▶ [Exercise requirements]: Among the entries that follow, find every line with the word "height" and copy it.

(Provided material Opens)

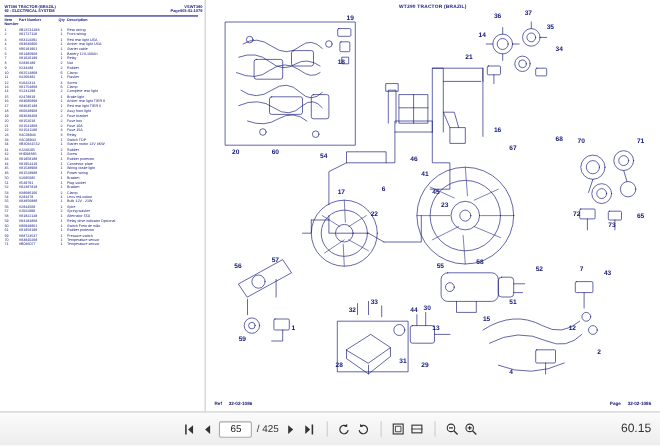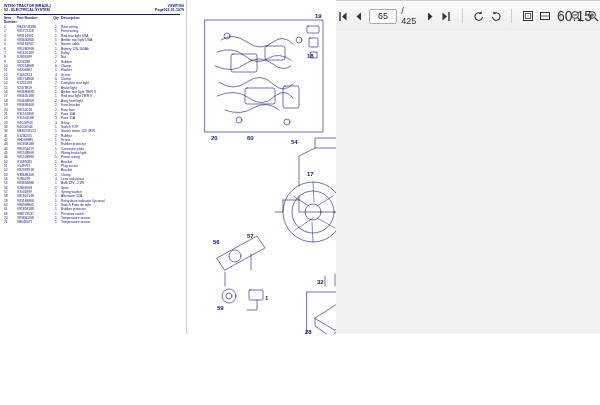--- a/index.html
+++ b/index.html
@@ -12,10 +12,10 @@
   }
   #app {
     position: relative;
-    width: 600px; height: 334px;
+    width: 600px; height: 405px;
     background: #f2f2f2;
     display: flex;
-    flex-direction: row;
+    flex-direction: column;
   }
 
   

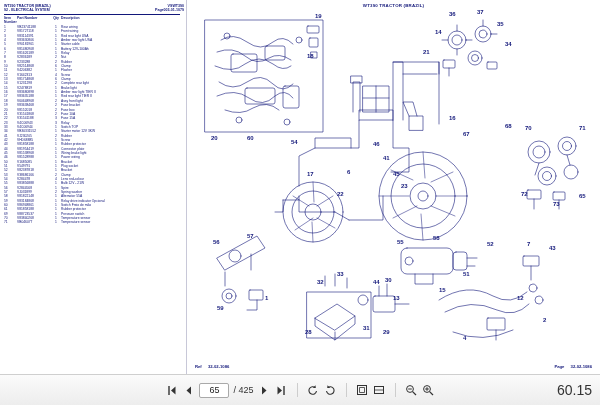--- a/index.html
+++ b/index.html
@@ -147,7 +147,7 @@
   .zoom-label {
     position: absolute;
     right: 8px;
-    font-size: 14px;
+    font-size: 11px;
     color: #333;
   }
   .tb-sep {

(Provided material Closes)

▶ [Expected output]:
-    width: 600px; height: 334px;
+    width: 600px; height: 405px;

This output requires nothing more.